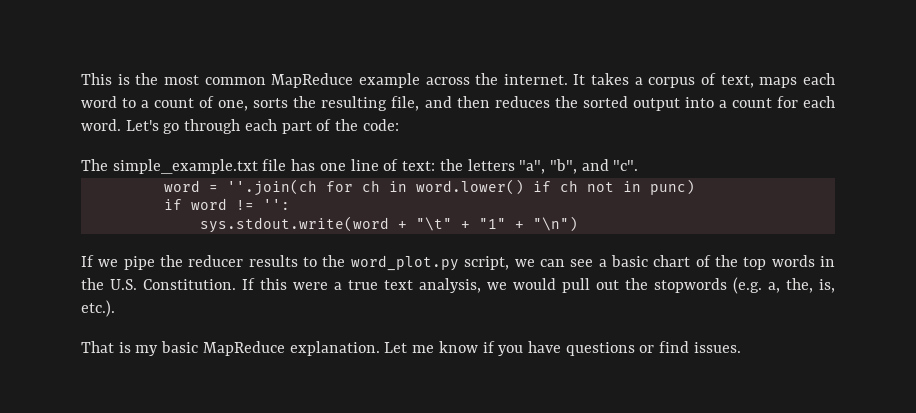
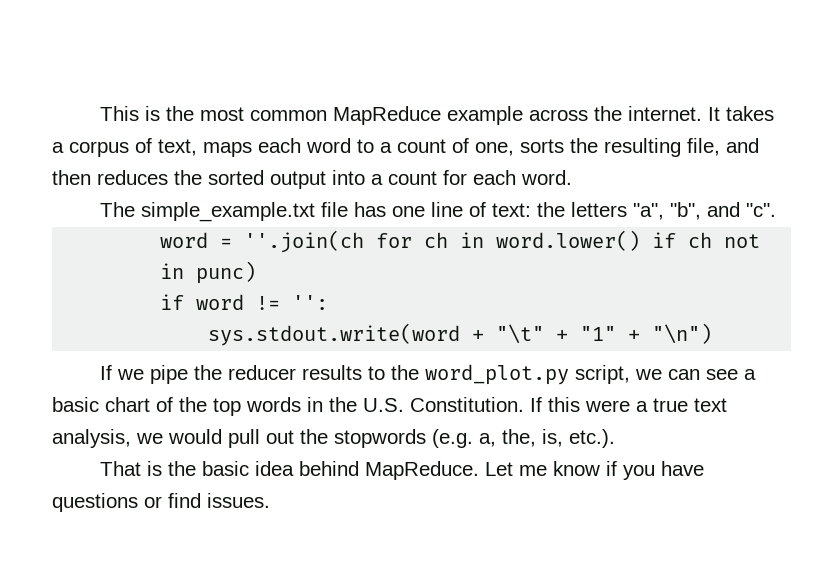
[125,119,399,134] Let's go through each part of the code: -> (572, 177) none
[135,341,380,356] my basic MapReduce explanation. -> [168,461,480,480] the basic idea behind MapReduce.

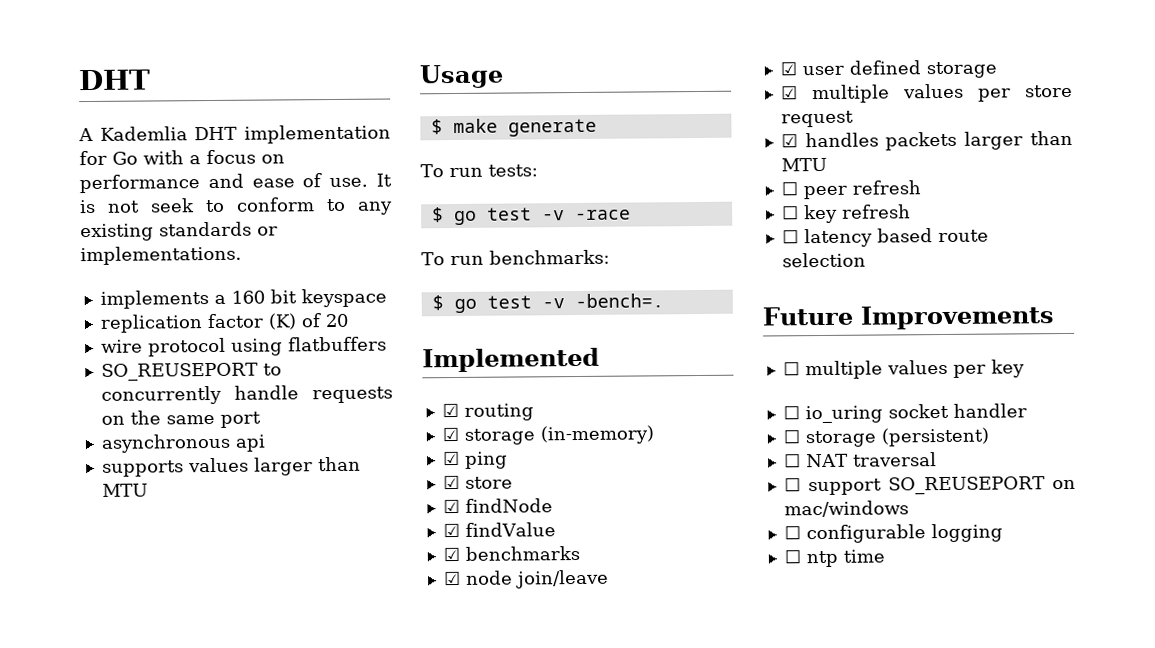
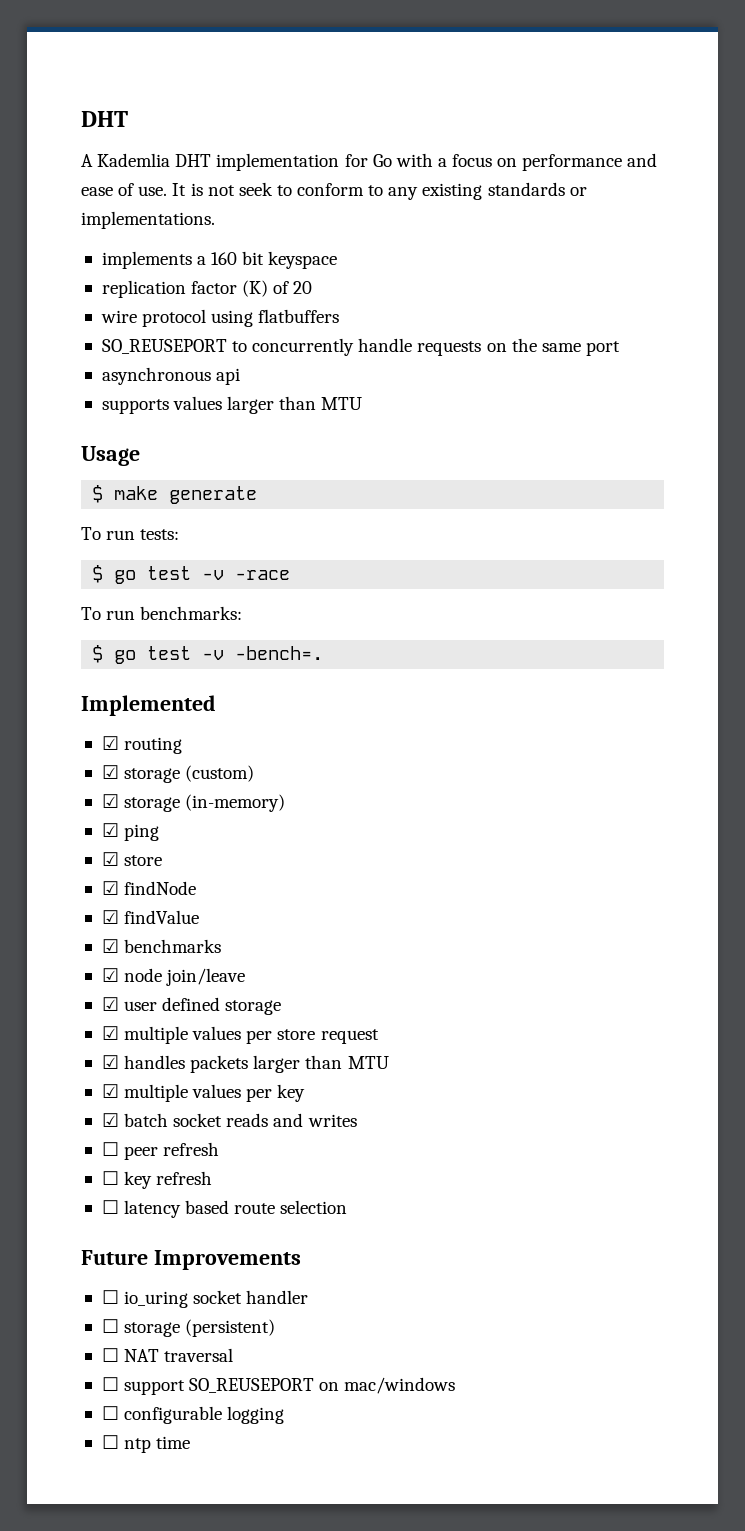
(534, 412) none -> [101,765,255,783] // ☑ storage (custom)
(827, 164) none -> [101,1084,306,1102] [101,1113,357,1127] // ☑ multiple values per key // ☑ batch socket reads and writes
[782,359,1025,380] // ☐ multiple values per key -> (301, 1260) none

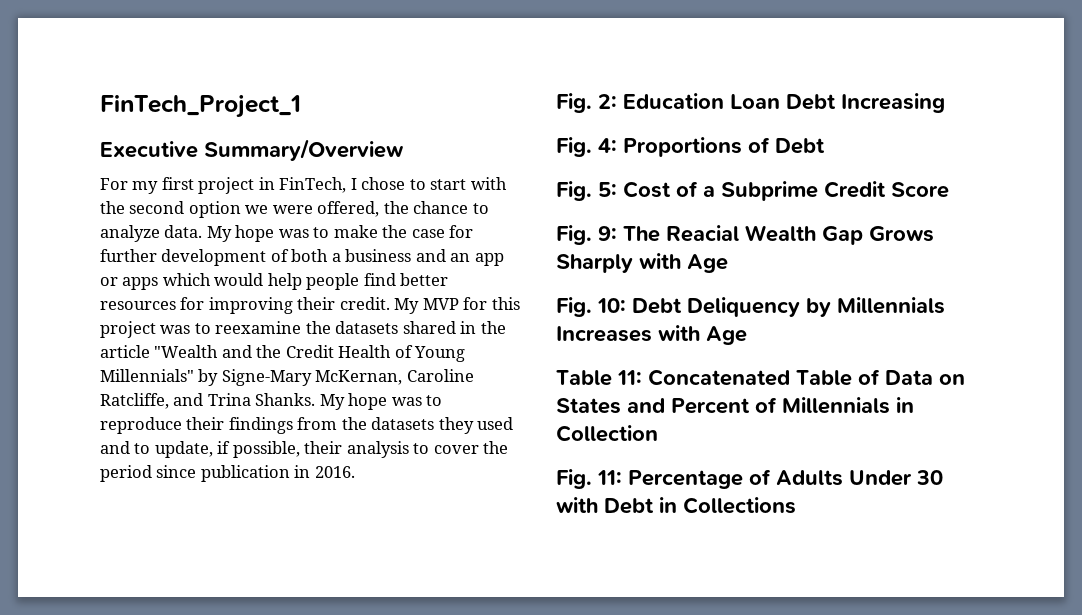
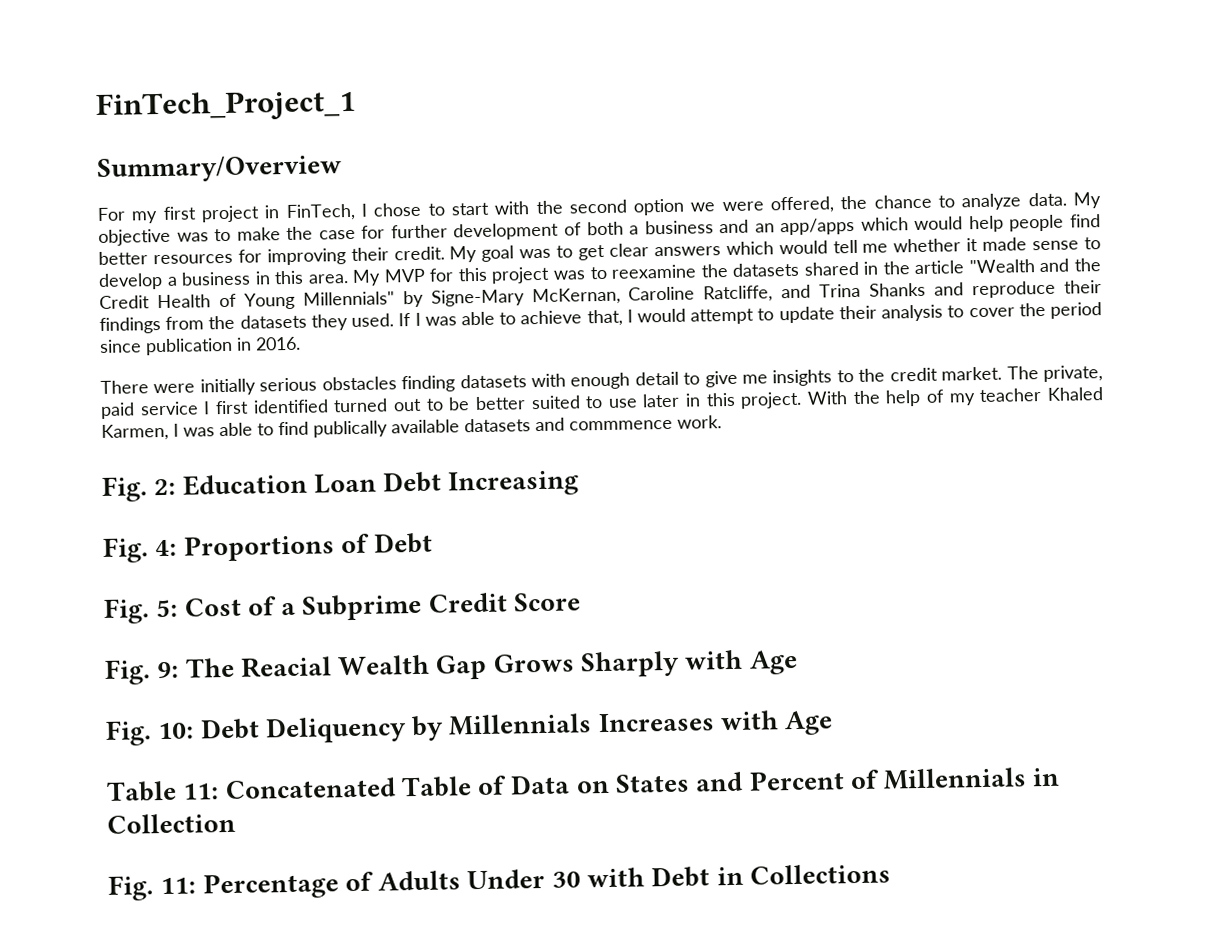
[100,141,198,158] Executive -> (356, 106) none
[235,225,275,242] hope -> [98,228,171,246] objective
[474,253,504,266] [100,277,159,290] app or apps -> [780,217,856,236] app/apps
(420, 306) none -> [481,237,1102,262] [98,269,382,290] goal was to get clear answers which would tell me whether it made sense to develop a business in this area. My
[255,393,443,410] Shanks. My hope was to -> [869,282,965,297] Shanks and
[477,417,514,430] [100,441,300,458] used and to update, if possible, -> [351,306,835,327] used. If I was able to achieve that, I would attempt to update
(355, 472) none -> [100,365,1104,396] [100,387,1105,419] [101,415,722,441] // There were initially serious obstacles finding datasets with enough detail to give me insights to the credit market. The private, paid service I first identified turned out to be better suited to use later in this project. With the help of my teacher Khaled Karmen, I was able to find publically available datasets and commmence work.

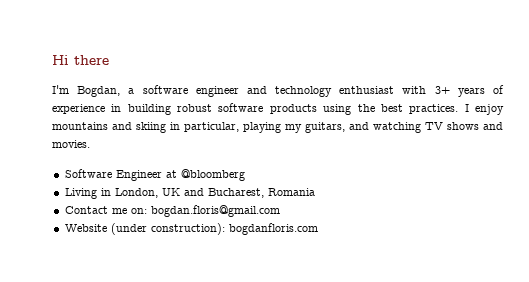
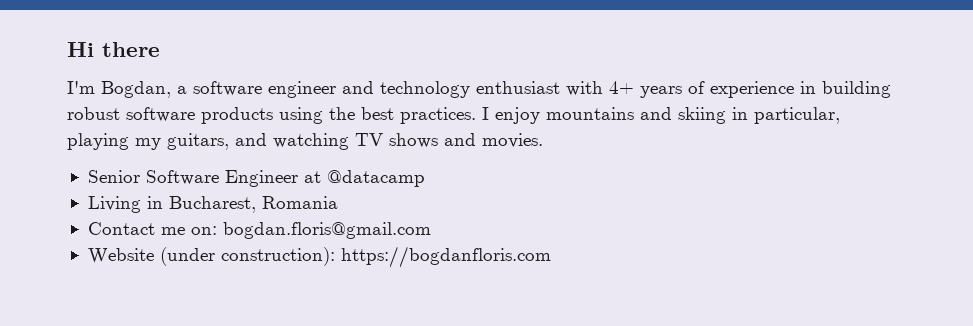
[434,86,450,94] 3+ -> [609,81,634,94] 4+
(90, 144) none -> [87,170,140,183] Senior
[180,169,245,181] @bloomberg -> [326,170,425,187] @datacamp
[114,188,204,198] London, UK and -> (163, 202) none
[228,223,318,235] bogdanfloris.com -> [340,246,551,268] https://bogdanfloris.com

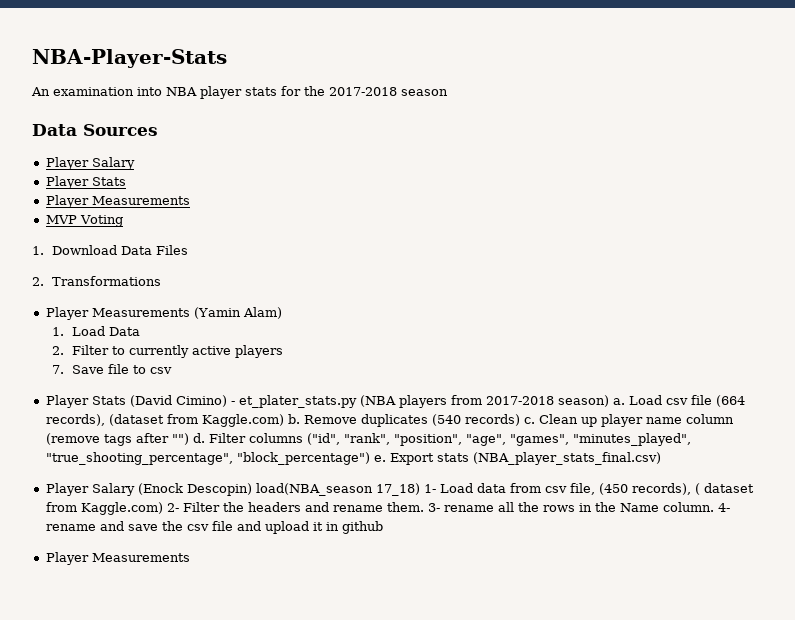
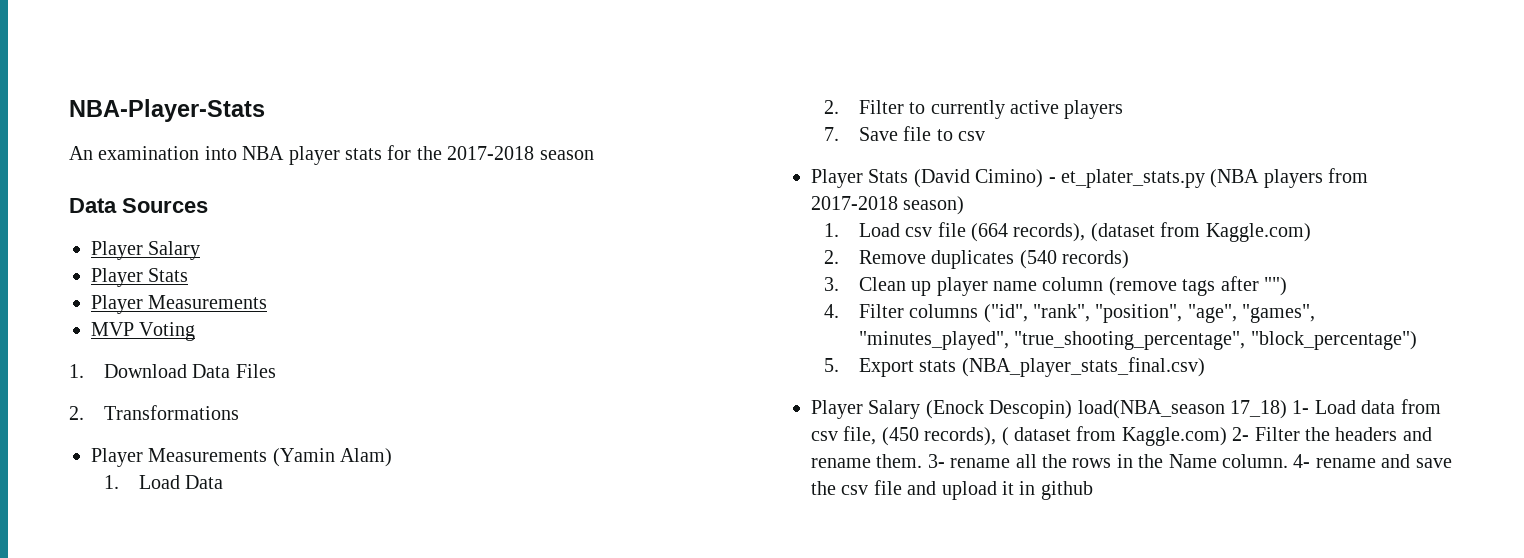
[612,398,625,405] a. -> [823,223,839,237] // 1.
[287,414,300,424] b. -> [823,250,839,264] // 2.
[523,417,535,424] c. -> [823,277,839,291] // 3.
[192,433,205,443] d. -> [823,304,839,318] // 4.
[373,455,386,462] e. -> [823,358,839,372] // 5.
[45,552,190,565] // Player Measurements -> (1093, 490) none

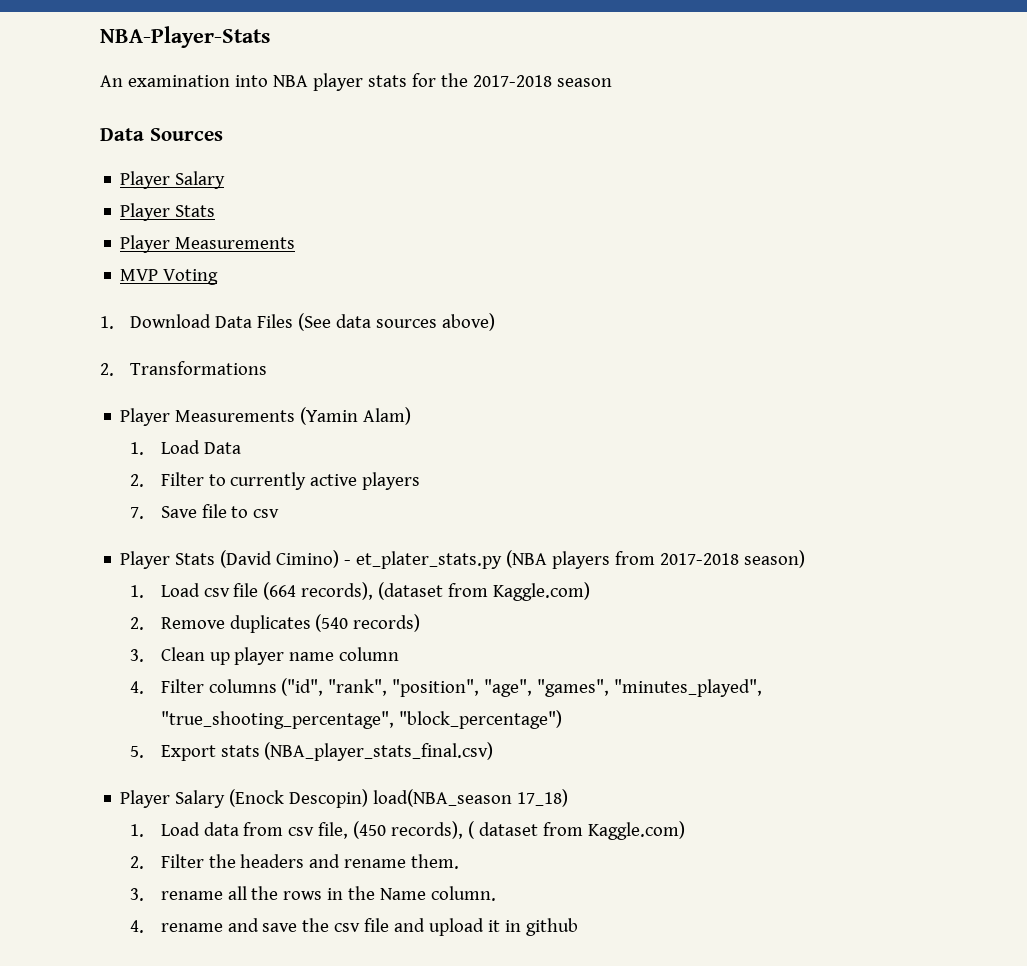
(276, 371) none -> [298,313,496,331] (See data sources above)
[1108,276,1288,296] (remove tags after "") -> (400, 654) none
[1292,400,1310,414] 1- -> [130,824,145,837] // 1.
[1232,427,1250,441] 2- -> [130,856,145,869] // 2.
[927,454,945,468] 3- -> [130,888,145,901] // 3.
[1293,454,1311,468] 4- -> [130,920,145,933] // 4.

════════════════════

The copy must reproduce the listing above verbatim and contain no pictures.

• Your response
[125,119,399,134] Let's go through each part of the code: -> (572, 177) none
[135,341,380,356] my basic MapReduce explanation. -> [168,461,480,480] the basic idea behind MapReduce.

(534, 412) none -> [101,765,255,783] // ☑ storage (custom)
(827, 164) none -> [101,1084,306,1102] [101,1113,357,1127] // ☑ multiple values per key // ☑ batch socket reads and writes
[782,359,1025,380] // ☐ multiple values per key -> (301, 1260) none

[100,141,198,158] Executive -> (356, 106) none
[235,225,275,242] hope -> [98,228,171,246] objective
[474,253,504,266] [100,277,159,290] app or apps -> [780,217,856,236] app/apps
(420, 306) none -> [481,237,1102,262] [98,269,382,290] goal was to get clear answers which would tell me whether it made sense to develop a business in this area. My
[255,393,443,410] Shanks. My hope was to -> [869,282,965,297] Shanks and
[477,417,514,430] [100,441,300,458] used and to update, if possible, -> [351,306,835,327] used. If I was able to achieve that, I would attempt to update
(355, 472) none -> [100,365,1104,396] [100,387,1105,419] [101,415,722,441] // There were initially serious obstacles finding datasets with enough detail to give me insights to the credit market. The private, paid service I first identified turned out to be better suited to use later in this project. With the help of my teacher Khaled Karmen, I was able to find publically available datasets and commmence work.

[434,86,450,94] 3+ -> [609,81,634,94] 4+
(90, 144) none -> [87,170,140,183] Senior
[180,169,245,181] @bloomberg -> [326,170,425,187] @datacamp
[114,188,204,198] London, UK and -> (163, 202) none
[228,223,318,235] bogdanfloris.com -> [340,246,551,268] https://bogdanfloris.com

[612,398,625,405] a. -> [823,223,839,237] // 1.
[287,414,300,424] b. -> [823,250,839,264] // 2.
[523,417,535,424] c. -> [823,277,839,291] // 3.
[192,433,205,443] d. -> [823,304,839,318] // 4.
[373,455,386,462] e. -> [823,358,839,372] // 5.
[45,552,190,565] // Player Measurements -> (1093, 490) none

(276, 371) none -> [298,313,496,331] (See data sources above)
[1108,276,1288,296] (remove tags after "") -> (400, 654) none
[1292,400,1310,414] 1- -> [130,824,145,837] // 1.
[1232,427,1250,441] 2- -> [130,856,145,869] // 2.
[927,454,945,468] 3- -> [130,888,145,901] // 3.
[1293,454,1311,468] 4- -> [130,920,145,933] // 4.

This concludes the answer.